Itzel afundava junto com ele, seu rosto em uma expressão calma. Se afogar em seu próprio subconsciente não era doloroso, a não ser que se quisesse que fosse, coisa que ela não queria. A imensidão do oceano fazia os dois parecerem grãos de areia, flutuando presos em um vácuo que os empurrava lentamente para baixo, enquanto bolhas subiam para a superfície toda vez que ela tentava buscar ar, por conta do instinto de sobrevivência. Mas ela estava tranquila. Não ter um corpo e muito tempo para pensar fez Itzel ficar tranquila com todos os absurdos que poderia vir a passar. E além do mais, o que mais poderia lhe acontecer? Ela só iria conversar com Frank. De novo.

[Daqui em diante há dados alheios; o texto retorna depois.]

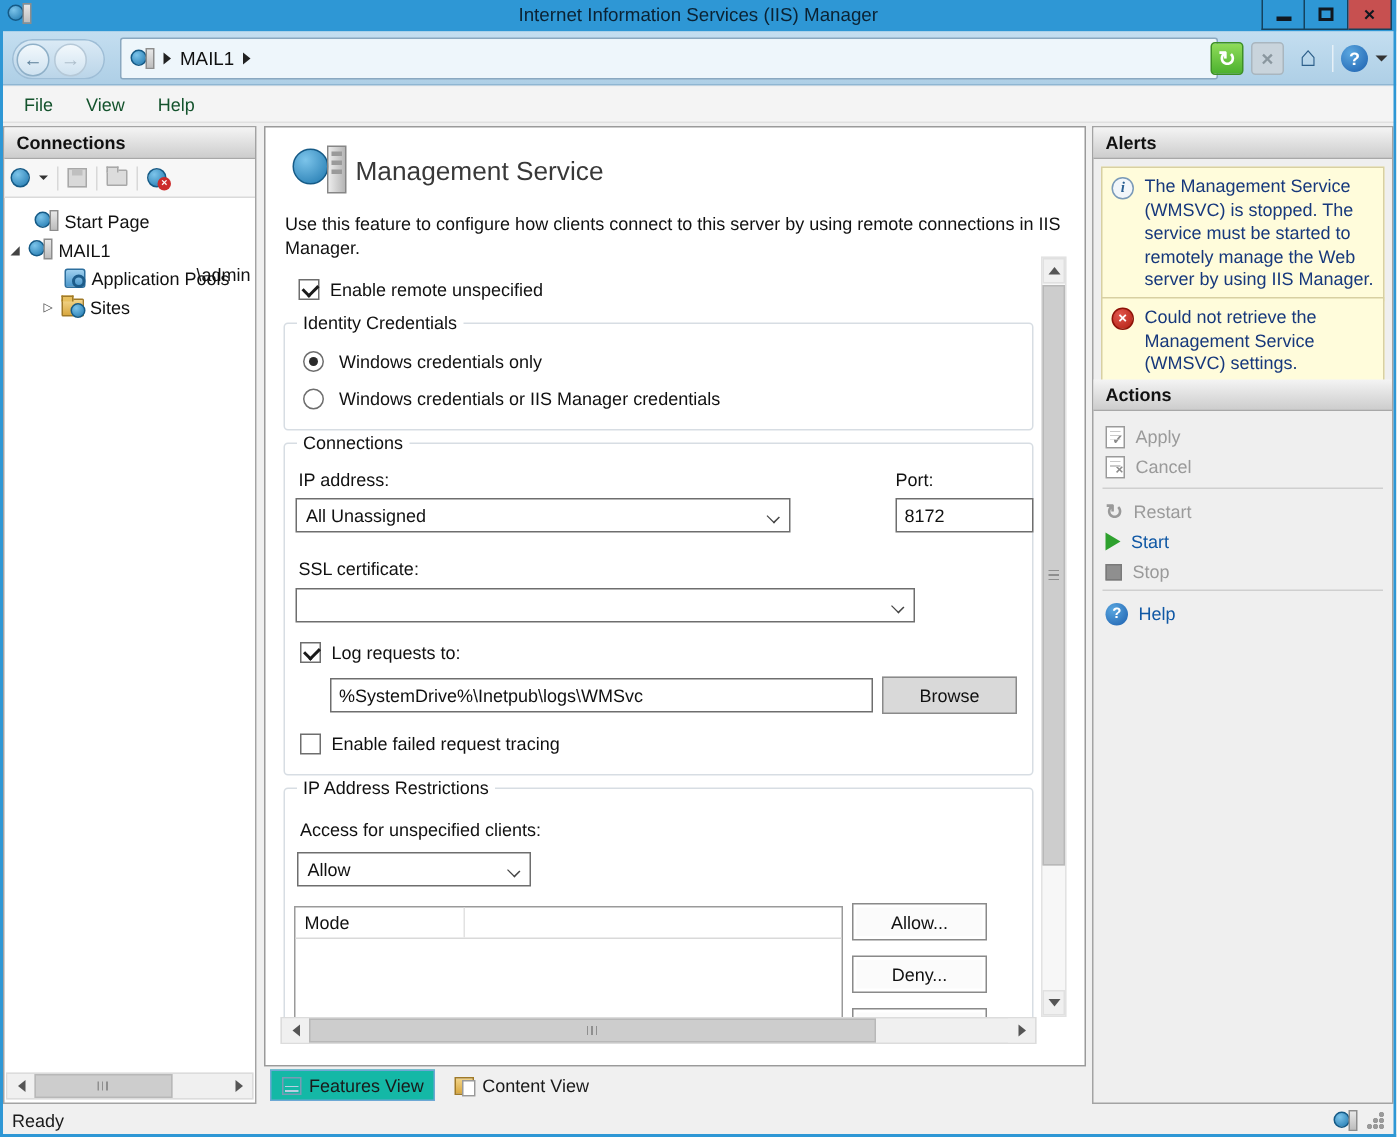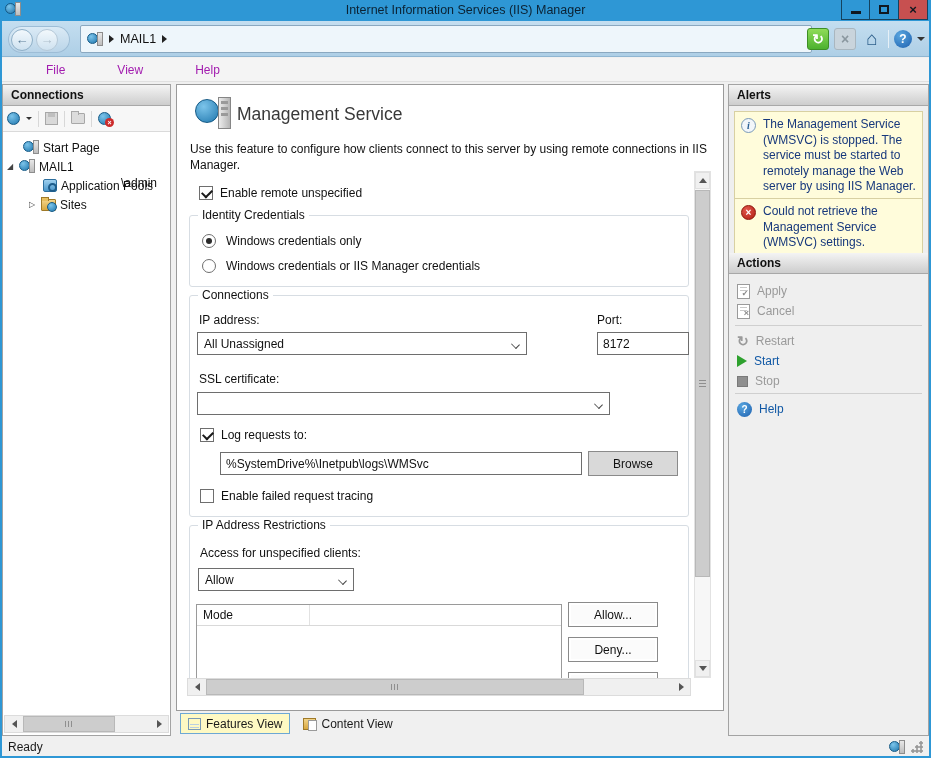--- a/index.html
+++ b/index.html
@@ -41,7 +41,7 @@
   .caret-down { width:0; height:0; border-top:4px solid #333; border-left:4px solid transparent; border-right:4px solid transparent; }
 
   .menubar { position:absolute; left:0; top:58px; width:931px; height:24px; background:#f4f4f4; border-bottom:1px solid #e0e0e0; display:flex; align-items:center; gap:22px; padding-left:16px; }
-  .menu-item { color:#a21caf;margin-left:30px; }
+  .menu-item { color:#14532d; }
 
   
   .panel-header { height:21px; background:linear-gradient(#f4f4f4,#cdcdcd); border-bottom:1px solid #a8a8a8;

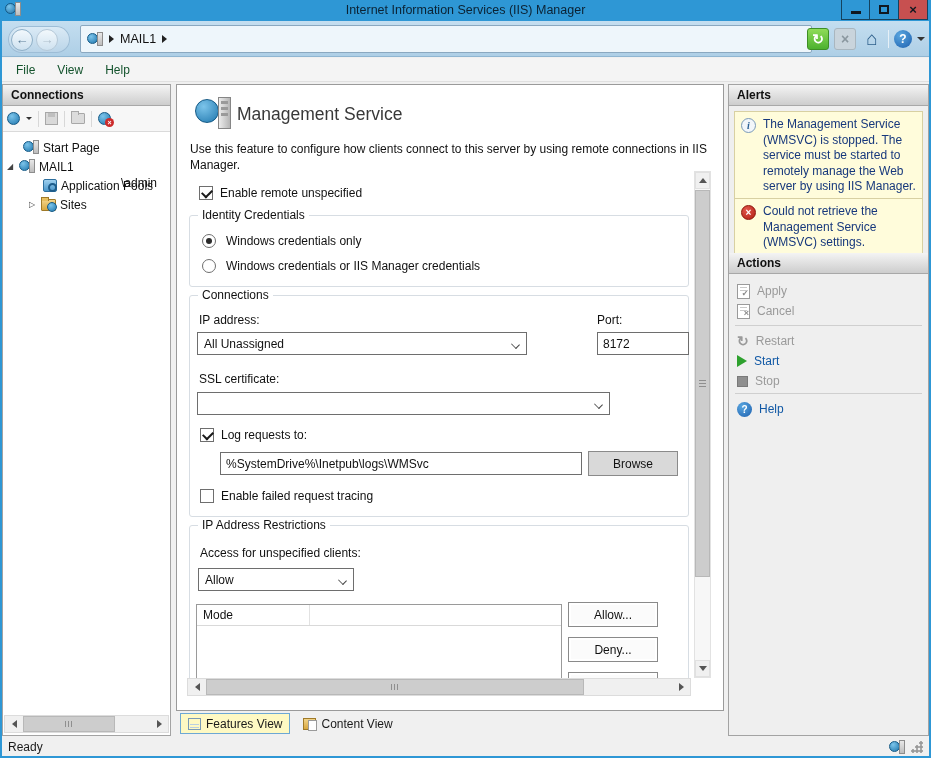--- a/index.html
+++ b/index.html
@@ -61,7 +61,7 @@
     font-size:7px; font-weight:bold; display:flex; align-items:center; justify-content:center; line-height:1; }
 
   .tree { padding-top:6px; }
-  .tree-row { height:19px; display:flex; align-items:center; gap:4px; padding-right:13px; white-space:nowrap; }
+  .tree-row { height:19px; display:flex; align-items:center; gap:4px; padding-right:3px; white-space:nowrap; }
   .tree-label { color:#111; }
   .tree-suffix { margin-left:auto; color:#111;margin-top:33px; }
   .expander { width:10px; text-align:center; font-size:8px; color:#444; flex:0 0 10px; }

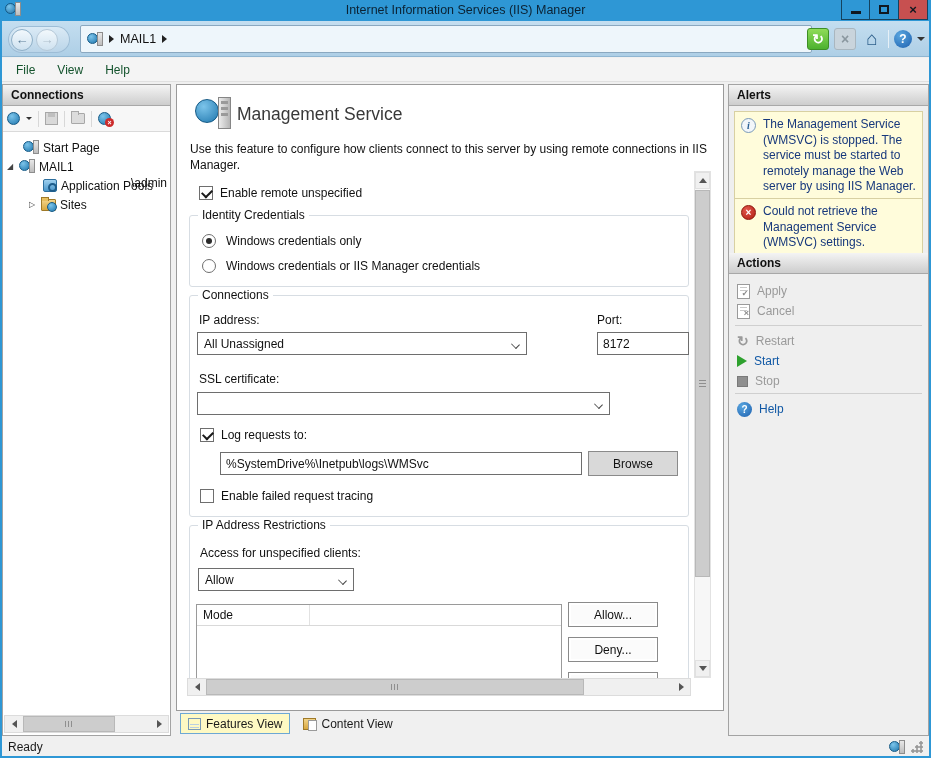--- a/index.html
+++ b/index.html
@@ -128,7 +128,7 @@
   
   .tabsrow { position:absolute; left:176px; top:712px; width:548px; height:23px; display:flex; align-items:center; gap:6px; padding-left:4px; }
   .tab { display:flex; align-items:center; gap:5px; height:21px; padding:0 7px; }
-  .tab.active { background:#fef9c3; border:1px solid #6da8d4; }
+  .tab.active { background:#14b8a6; border:1px solid #6da8d4; }
   .grid-ic { width:13px; height:12px; border:1px solid #7a9ab5; background:linear-gradient(#dbe9f5 0 3px, #fff 3px),
     ; position:relative; }
   .grid-ic::after { content:""; position:absolute; left:1px; right:1px; top:5px; height:5px;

Mesmo que ele não estivesse nenhum pouco calmo e ela soubesse que não iria ser uma conversa pacífica.

A dor fazia Frank sentir como se estivesse em chamas. A água, mesmo que não real, o assombrava. A falta de som e a presença da mulher que tinha destruído a vida dele arrancava os últimos resquícios de calmaria que ele podia ter. Mas novamente tudo mudou em um segundo, e eles estavam na praia em que o castelo um dia esteve, a mesma praia em que Itzel cortou a cabeça dele com uma espada. O que era diferente nessa vez era que eles estavam em cima do castelo, bem no topo.